La transizione ecologica, che il nostro pianeta chiede a gran voce, ha bisogno di strumenti utili per incentivare un cambiamento di mentalità e di cultura. Strumenti che possano aiutare a destreggiarsi in un settore in continua crescita, come quello delle energie rinnovabili, e a monitorare i progressi compiuti nel nostro Paese. A questo e a molto altro serve il Registro nazionale del fotovoltaico di Enea, istituito dal D.L. Energia e utile per mappare moduli e celle fotovoltaiche prodotti in Europa.

In Italia il solare fotovoltaico è la fonte rinnovabile che sta registrato la crescita più veloce. Un dato positivo in vista dell’obiettivo di triplicare entro il 2030 la capacità di generazione di energia rinnovabile, come da accordi presi dai 116 Paesi della COP 28 e quelli siglati in occasione del G7 a presidenza italiana. Il Registro nazionale del fotovoltaico, proprio alla luce di tali impegni e traguardi, si pone come obiettivo quello di promuovere uno sviluppo ancora più importante di questa tecnologia green sul territorio italiano.

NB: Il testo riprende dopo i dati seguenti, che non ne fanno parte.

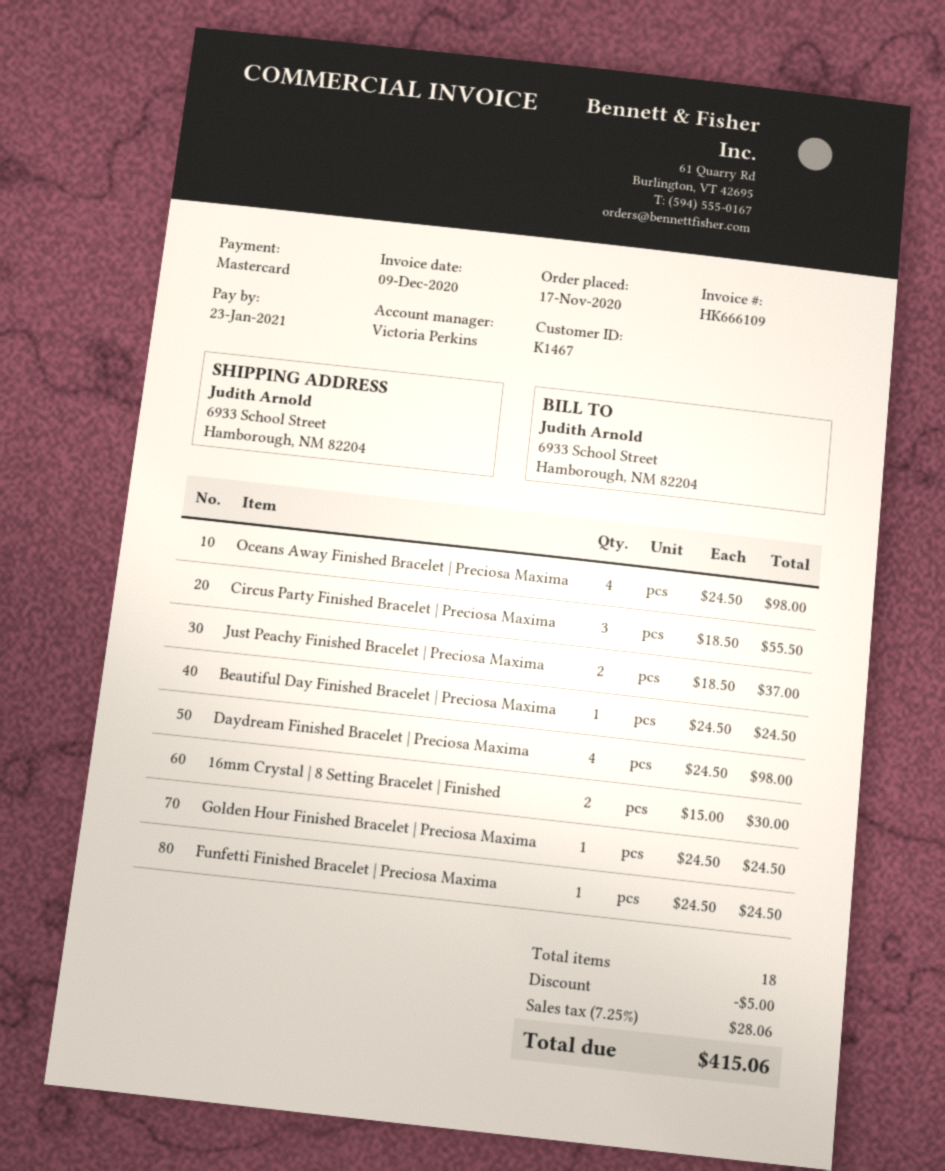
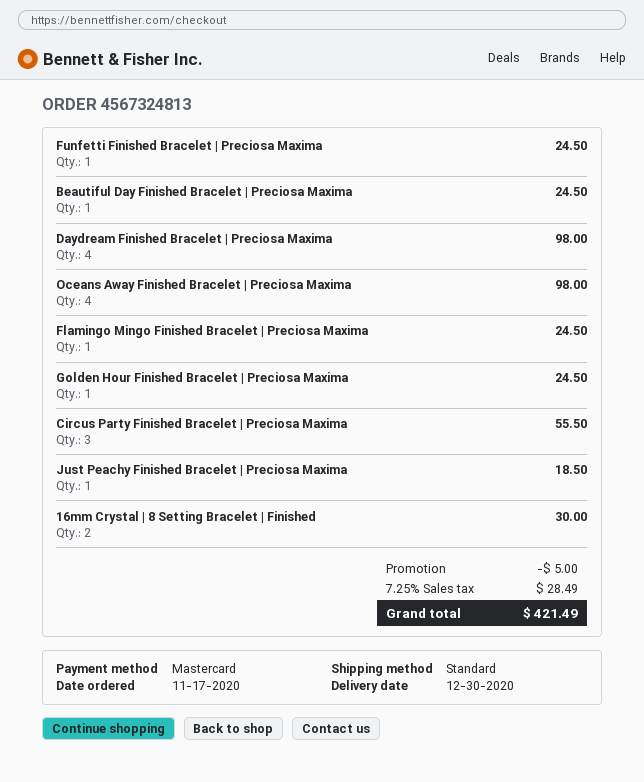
Just Peachy Finished Bracelet | Preciosa Maxima: 2 for 37.00 -> 1 for 18.50
Flamingo Mingo Finished Bracelet | Preciosa Maxima: none -> 1 for 24.50
tax: 7.25% = 28.06 -> 7.25% = 28.49
total: 415.06 -> 421.49

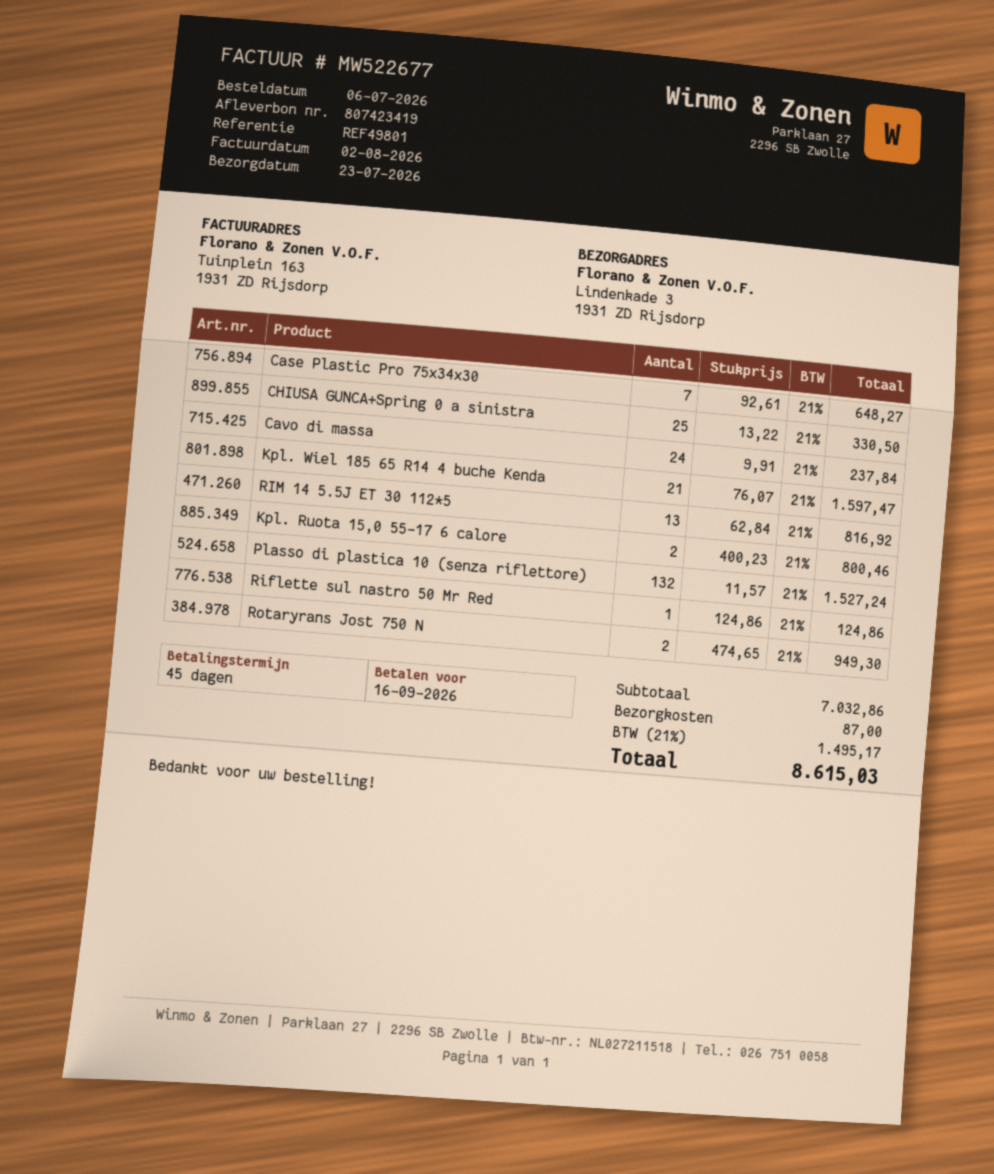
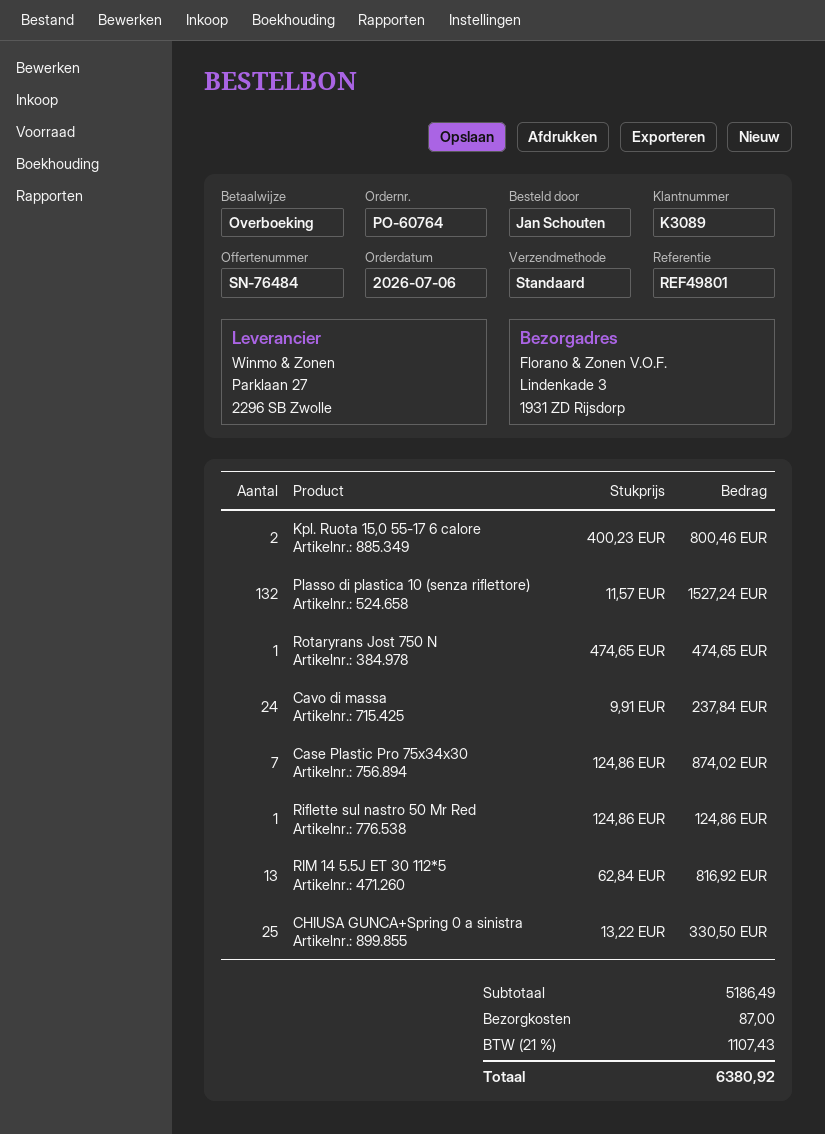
Case Plastic Pro 75x34x30: 7 x 92.61 = 648.27 -> 7 x 124.86 = 874.02
Kpl. Wiel 185 65 R14 4 buche Kenda: 21 x 76.07 = 1597.47 -> none
Rotaryrans Jost 750 N: 2 x 474.65 = 949.30 -> 1 x 474.65 = 474.65
subtotal: 7032.86 -> 5186.49
tax: 21% = 1495.17 -> 21% = 1107.43
total: 8615.03 -> 6380.92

Cos’è il Registro nazionale del fotovoltaico di Enea

Il Registro nazionale del fotovoltaico è stato affidato ad Enea dall’articolo 12 del Decreto Energia (D.L. 181/2023) dal Ministero delle Imprese e del Made in Italy. Si tratta di uno strumento utile per migliorare lo sviluppo della filiera nazionale ed europea del fotovoltaico e per promuovere l’installazione di pannelli fotovoltaici ad alte prestazioni, realizzati tramite processi che rispettino standard ambientali molto elevati.

Il Registro nazionale del fotovoltaico fa parte degli strumenti utili al Piano di Transizione 5.0, volto a promuovere la trasformazione digitale ed energetica delle imprese con agevolazioni per l’acquisto di tecnologie legate a fonti rinnovabili, proprio come i moduli fotovoltaici.

La piattaforma è disponibile dal 13 novembre 2024 ed è aperta alle istanze di produttori e distributori. Enea ha avuto il compito di istituire questo registro dei moduli fotovoltaici, seguendo requisiti di carattere territoriale e qualitativo. Il registro è organizzato in tre categorie, nelle quali sono elencati i requisiti minimi dei moduli fotovoltaici:

  • i moduli devono essere prodotti in Stati membri dell’UE, con determinate caratteristiche prestazionali, con un’efficienza a livello di modulo almeno pari al 21,5%
  • i moduli e le celle devono essere prodotti negli Stati membri dell’UE, con un’efficienza a livello di cella almeno pari al 23,5%
  • moduli prodotti negli Stati Ue composti da celle bifacciali ad eterogiunzione di silicio o tandem prodotte nell’Unione europea (efficienza di cella almeno pari al 24%)

Come funziona il Registro nazionale del fotovoltaico

Sul sito di Enea si può accedere al Registro dei moduli fotovoltaici: per la sua consultazione non è necessaria la registrazione. Si può consultare comodamente l’elenco dei prodotti iscritti al Registro delle tecnologie per il fotovoltaico: tutti i produttori possono registrare i propri prodotti. Sono tre le sezioni principali sull’applicazione web:

  • Dichiarazione sostitutiva, dove fornire i dettagli dell’impresa e le caratteristiche tecniche dei moduli che si vogliono registrare
  • Allegato tecnico, con i dati dettagliati, le specifiche tecniche, la potenza nominale e l’efficienza dei moduli
  • Altri allegati, cioè documenti utili come la visura camerale, le certificazioni di efficienza e la ricevuta di pagamento tramite PagoPA

Per registrare i prodotti nel Registro nazionale del fotovoltaico è necessario pagare una quota tramite il sistema di pagamenti PagoPA: la prima iscrizione è di 1000 euro per ciascuna categoria di moduli fotovoltaici, mentre per le iscrizioni successive per moduli nella stessa categoria il costo è di 300 euro.